You Provide the Nose


"You Provide the Nose; We Provide the Grindstone"

This quotation is from a small poster we had in the NT Build Lab. The following are the tools that do the grinding to ensure that everything is as sharp as it can be. I will touch on what these tools are and then recommend the best ones to use that will be inline with Microsoft's future tool releases.

Make or NMake

NMake is a Windows version of Make. Stu Feldman originally designed Make for UNIX in 1979. The two tools work the same, but I will speak toward NMake because I am more familiar with it than with Make. (I do not know where Stu got the name Make or why the Windows version is called NMake.) When you run NMake, it reads a "makefile" that you supply. A makefile sometimes called a description file is a text file containing a set of instructions that NMake uses to build your project. The instructions consist of description blocks, macros, directives, and inference rules.
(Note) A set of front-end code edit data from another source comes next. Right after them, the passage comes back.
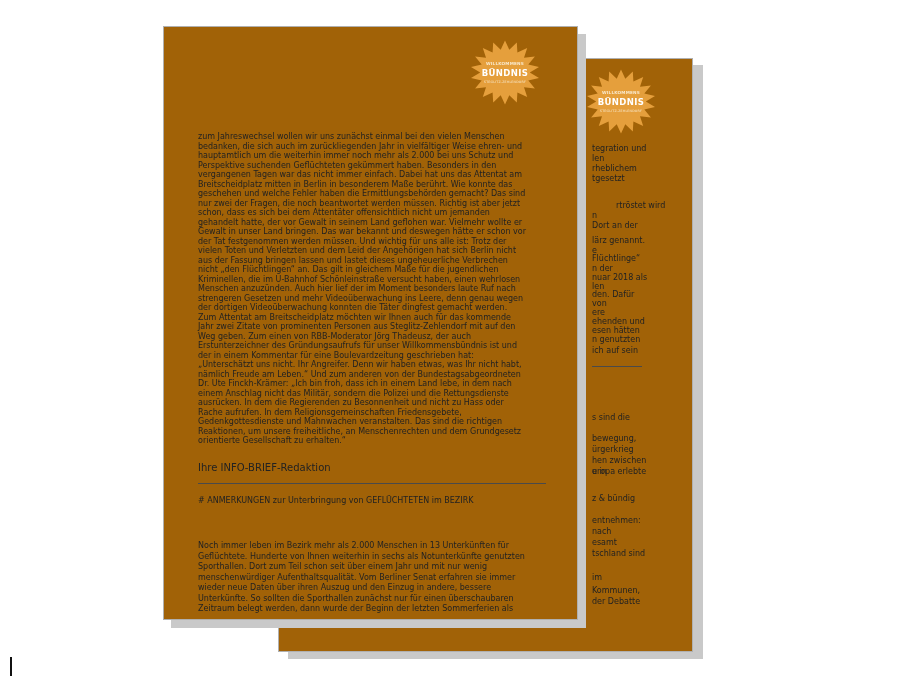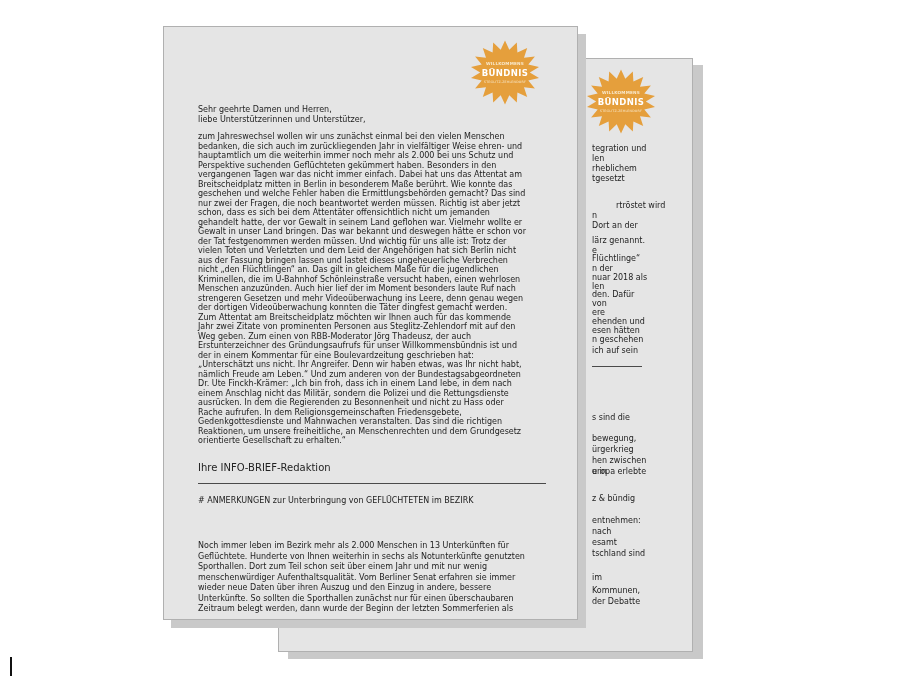--- a/index.html
+++ b/index.html
@@ -1,18 +1,18 @@
 <!DOCTYPE html>
 <html><head>
 <meta charset="utf-8">
 <style>
   html,body{margin:0;padding:0;background:#ffffff;}
   .screen{position:relative;width:900px;height:676px;background:#ffffff;overflow:hidden;
           font-family:"DejaVu Sans",sans-serif;color:#222;}
-  .page{position:absolute;background:#e5e5e5;border:1px solid #b0b0b0;box-sizing:border-box;}
+  .page{position:absolute;background:#a16207;border:1px solid #b0b0b0;box-sizing:border-box;}
   .page-front{left:163px;top:26px;width:415px;height:594px;z-index:2;box-shadow:8px 8px 0 #c9c9c9;}
   .page-back{left:278px;top:58px;width:415px;height:594px;z-index:1;box-shadow:10px 7px 0 #c9c9c9;}
   .logo{position:absolute;}
   .page-front .logo{left:306px;top:13px;}
   .page-back .logo{left:307px;top:10px;}
   .doc-title{position:absolute;left:34px;top:49px;font-size:8.5px;font-weight:bold;
              line-height:10px;white-space:pre;color:#1b1b1b;}
   .greeting{position:absolute;left:34px;top:78px;font-size:8px;line-height:10px;white-space:pre;}
   .body-text{position:absolute;left:34px;top:105px;font-size:8px;line-height:9.5px;white-space:pre;}
   .signature{position:absolute;left:34px;top:435px;font-size:10px;white-space:pre;}
@@ -50,21 +50,21 @@
         <div class="frag" style="top: 187px;">e</div>
         <div class="frag" style="top: 195px;">Flüchtlinge“</div>
         <div class="frag" style="top: 205px;">n der</div>
         <div class="frag" style="top: 214px;">nuar 2018 als</div>
         <div class="frag" style="top: 223px;">len</div>
         <div class="frag" style="top: 231px;">den. Dafür</div>
         <div class="frag" style="top: 240px;">von</div>
         <div class="frag" style="top: 249px;">ere</div>
         <div class="frag" style="top: 258px;">ehenden und</div>
         <div class="frag" style="top: 267px;">esen hätten</div>
-        <div class="frag" style="top: 276px;">n geschehen</div>
+        <div class="frag" style="top: 276px;">n genutzten</div>
         <div class="frag" style="top: 287px;">ich auf sein</div>
         <div class="frag" style="top: 354px;">s sind die</div>
         <div class="frag" style="top: 365px; margin-top: 43px;">uropa erlebte</div>
         <div class="frag" style="top: 375px;">bewegung,</div>
         <div class="frag" style="top: 386px;">ürgerkrieg</div>
         <div class="frag" style="top: 397px;">hen zwischen</div>
         <div class="frag" style="top: 408px;">e in</div>
         <div class="frag" style="top: 435px;">z &amp; bündig</div>
         <div class="frag" style="top: 457px;">entnehmen:</div>
         <div class="frag" style="top: 468px;">nach</div>
@@ -79,22 +79,20 @@
 
   <div class="page page-front">
     <svg class="logo" width="70" height="65" viewBox="0 0 70 65">
       <polygon class="star" points="35.0,0.5 39.3,9.8 46.8,2.4 47.4,12.5 57.2,8.0 54.0,17.7 64.9,16.5 58.3,24.6 69.0,26.9 59.8,32.5 69.0,38.1 58.3,40.4 64.9,48.5 54.0,47.3 57.2,57.0 47.4,52.5 46.8,62.6 39.3,55.2 35.0,64.5 30.7,55.2 23.2,62.6 22.6,52.5 12.8,57.0 16.0,47.3 5.1,48.5 11.7,40.4 1.0,38.1 10.2,32.5 1.0,26.9 11.7,24.6 5.1,16.5 16.0,17.7 12.8,8.0 22.6,12.5 23.2,2.4 30.7,9.8" fill="#e59f3c"></polygon>
       <text x="35" y="25" text-anchor="middle" class="logo-text-small">WILLKOMMENS</text>
       <text x="35" y="36" text-anchor="middle" class="logo-text-big">BÜNDNIS</text>
       <text x="35" y="43" text-anchor="middle" class="logo-text-tiny">STEGLITZ-ZEHLENDORF</text>
     </svg>
 
 
-    <div class="greeting">Sehr geehrte Damen und Herren,
-liebe Unterstützerinnen und Unterstützer,</div>
 
     <div class="body-text">zum Jahreswechsel wollen wir uns zunächst einmal bei den vielen Menschen
 bedanken, die sich auch im zurückliegenden Jahr in vielfältiger Weise ehren- und
 hauptamtlich um die weiterhin immer noch mehr als 2.000 bei uns Schutz und
 Perspektive suchenden Geflüchteten gekümmert haben. Besonders in den
 vergangenen Tagen war das nicht immer einfach. Dabei hat uns das Attentat am
 Breitscheidplatz mitten in Berlin in besonderem Maße berührt. Wie konnte das
 geschehen und welche Fehler haben die Ermittlungsbehörden gemacht? Das sind
 nur zwei der Fragen, die noch beantwortet werden müssen. Richtig ist aber jetzt
 schon, dass es sich bei dem Attentäter offensichtlich nicht um jemanden

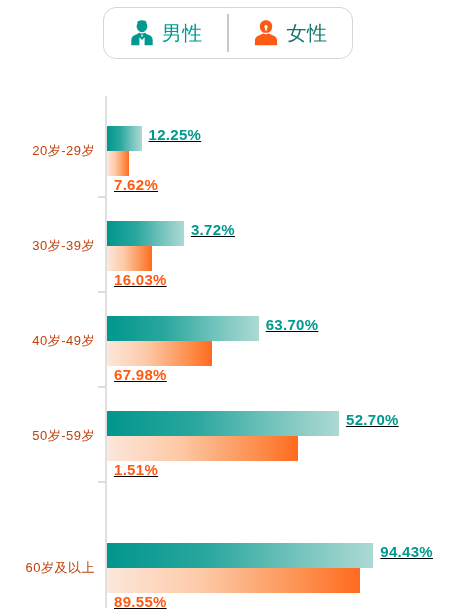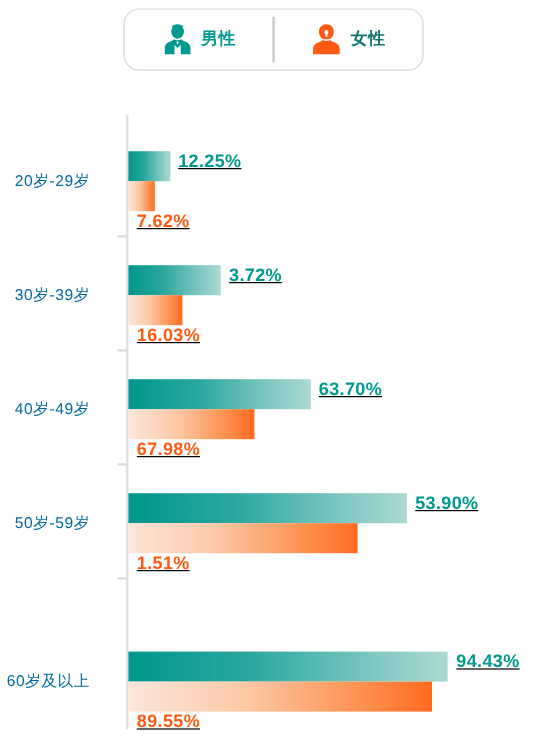--- a/index.html
+++ b/index.html
@@ -44,22 +44,22 @@
     gap: 7px;
     height: 100%;
   }
   .legend-divider {
     width: 1.5px;
     height: 38px;
     background: #c9c9c9;
     flex: 0 0 auto;
   }
   .legend-label {
-    font-size: 14px;
-    font-weight: bold;
+    font-size: 20px;
+    font-weight: normal;
     letter-spacing: .5px;
   }
   .legend-label.male   { color: #00998f; }
   .legend-label.female { color: #0f766e; }
   .legend-icon { width: 26px; height: 28px; display: block; }
 
   
   .chart {
     position: absolute;
     left: 0;
@@ -85,26 +85,26 @@
   }
 
   .group {
     position: absolute;
     left: 0;
     width: 456px;
     height: 50px;
   }
   .cat-label {
     position: absolute;
-    right: 381px;      
+    right: 361px;      
     top: 50%;
     transform: translateY(-50%);
     white-space: nowrap;
     font-size: 13px;
-    color: #0369a1;
+    color: #c2410c;
     letter-spacing: .5px;
   }
   .bar-row {
     position: absolute;
     left: 107px;
     height: 25px;
     display: flex;
     align-items: flex-start;
     text-decoration: underline;
   }
@@ -205,21 +205,21 @@
     <div class="bar-row bottom">
       <div class="bar female" style="width: 105px;"></div>
       <span class="value female">67.98%</span>
     </div>
   </div>
 
   <div class="group" style="top:345px;">
     <span class="cat-label">50岁-59岁</span>
     <div class="bar-row top">
       <div class="bar male" style="width: 232px;"></div>
-      <span class="value male">53.90%</span>
+      <span class="value male">52.70%</span>
     </div>
     <div class="bar-row bottom">
       <div class="bar female" style="width: 191.4px;"></div>
       <span class="value female">1.51%</span>
     </div>
   </div>
 
   <div class="group" style="top:440px;margin-top:37px;">
     <span class="cat-label">60岁及以上</span>
     <div class="bar-row top">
Each description block typically lists a target (or targets), the target's dependents, and the commands that build the target. NMake compares the time stamp on the target file with the time stamp on the dependent files. If the time stamp of any dependent is the same as or later than the time stamp of the target, NMake updates the target by executing the commands listed in the description block.

NMake's main purpose is to help you build programs quickly and easily. However, NMake is not limited to compiling and linking; it can run other types of programs and can execute operating system commands. You can use NMake to prepare backups, move files, and perform other project-management tasks that you ordinarily do at the operating system prompt.

In this file, the term "build," as in building a target, means evaluating the time stamps of a target and its dependent and, if the target is out of date, executing the commands associated with the target.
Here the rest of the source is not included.